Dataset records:
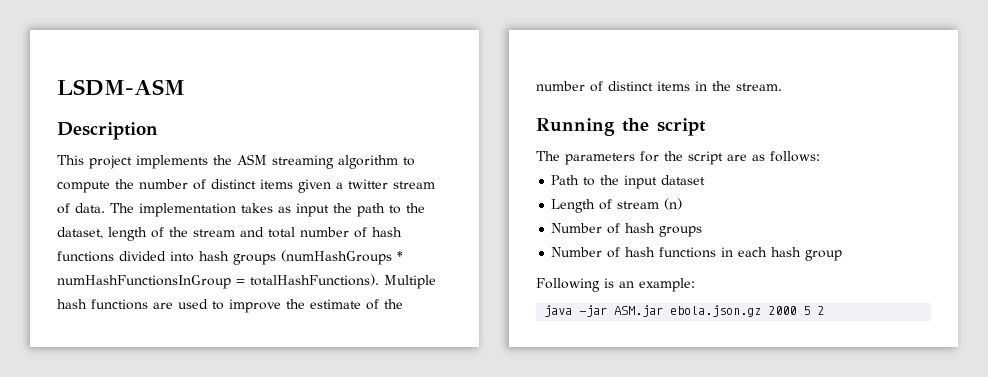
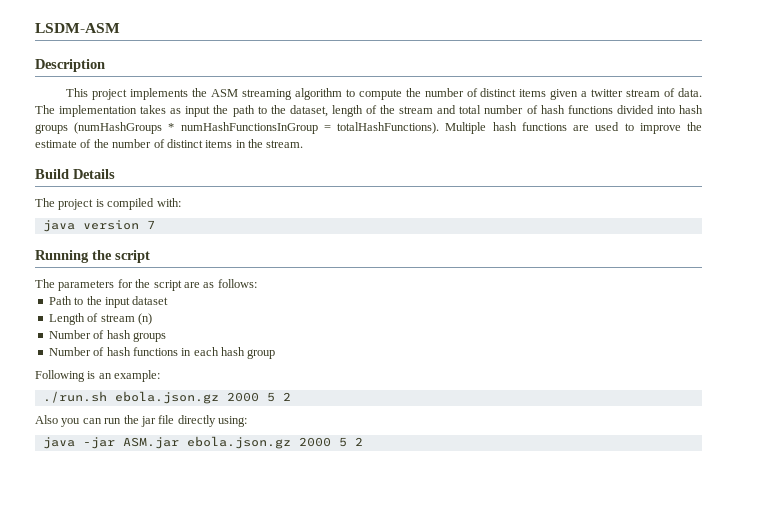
(782, 87) none -> [35,169,115,179] [35,198,181,210] [42,220,155,232] // Build Details // The project is compiled with: // java version 7
(695, 285) none -> [42,391,291,404] [35,415,247,427] // ./run.sh ebola.json.gz 2000 5 2 // Also you can run the jar file directly using:

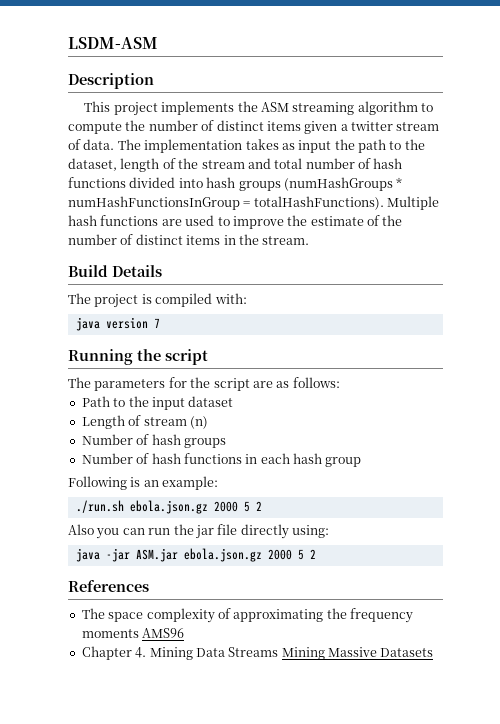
(363, 441) none -> [68,580,149,592] [81,608,413,623] [81,628,185,638] [81,646,434,660] // References // The space complexity of approximating the frequency moments AMS96 // Chapter 4. Mining Data Streams Mining Massive Datasets

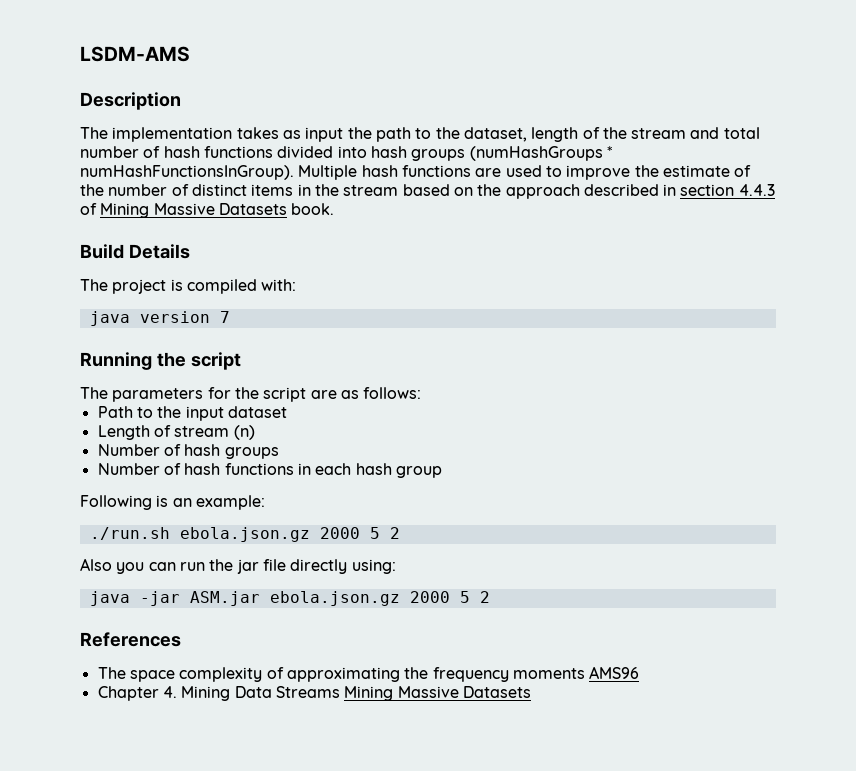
[68,37,158,49] LSDM-ASM -> [80,46,190,62] LSDM-AMS
[84,101,434,116] [68,120,440,134] [68,139,115,150] This project implements the ASM streaming algorithm to compute the number of distinct items given a twitter stream of data. -> (181, 101) none
[68,196,384,210] numHashFunctionsInGroup = totalHashFunctions). -> [80,165,294,180] numHashFunctionsInGroup).
[262,236,310,245] stream. -> [343,184,775,199] [80,203,335,218] stream based on the approach described in section 4.4.3 of Mining Massive Datasets book.

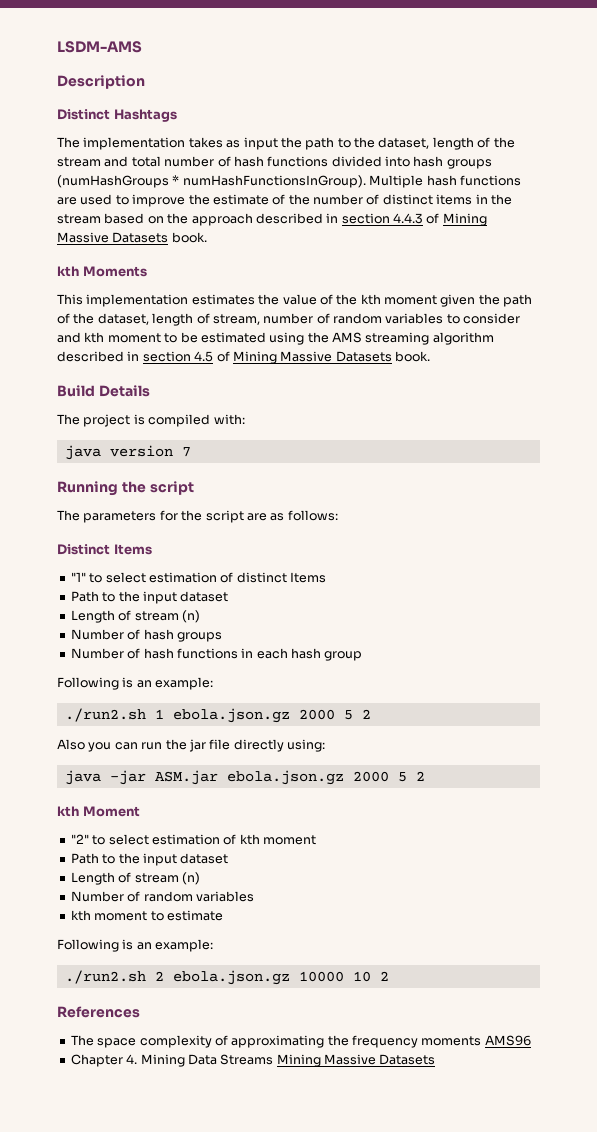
(181, 101) none -> [57,109,177,122] // Distinct Hashtags
(335, 209) none -> [57,266,147,277] [57,294,533,307] [57,313,521,326] [57,332,494,345] [57,351,430,364] // kth Moments // This implementation estimates the value of the kth moment given the path of the dataset, length of stream, number of random variables to consider and kth moment to be estimated using the AMS streaming algorithm described in section 4.5 of Mining Massive Datasets book.
(422, 393) none -> [57,544,152,555] [70,572,326,583] // Distinct Items // "1" to select estimation of distinct Items
[89,527,170,540] ./run.sh -> [64,708,164,722] ./run2.sh 1
(490, 597) none -> [57,806,140,817] [70,834,316,845] [70,853,229,866] [70,872,200,885] [70,891,254,902] [70,910,223,921] [57,939,214,952] [64,970,389,985] // kth Moment // "2" to select estimation of kth moment // Path to the input dataset // Length of stream (n) // Number of random variables // kth moment to estimate // Following is an example: // ./run2.sh 2 ebola.json.gz 10000 10 2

### Exercise brief
Starting from the data above, filter for lines with "project" and copy each one.

### Response to the exercise
(782, 87) none -> [35,169,115,179] [35,198,181,210] [42,220,155,232] // Build Details // The project is compiled with: // java version 7
[84,101,434,116] [68,120,440,134] [68,139,115,150] This project implements the ASM streaming algorithm to compute the number of distinct items given a twitter stream of data. -> (181, 101) none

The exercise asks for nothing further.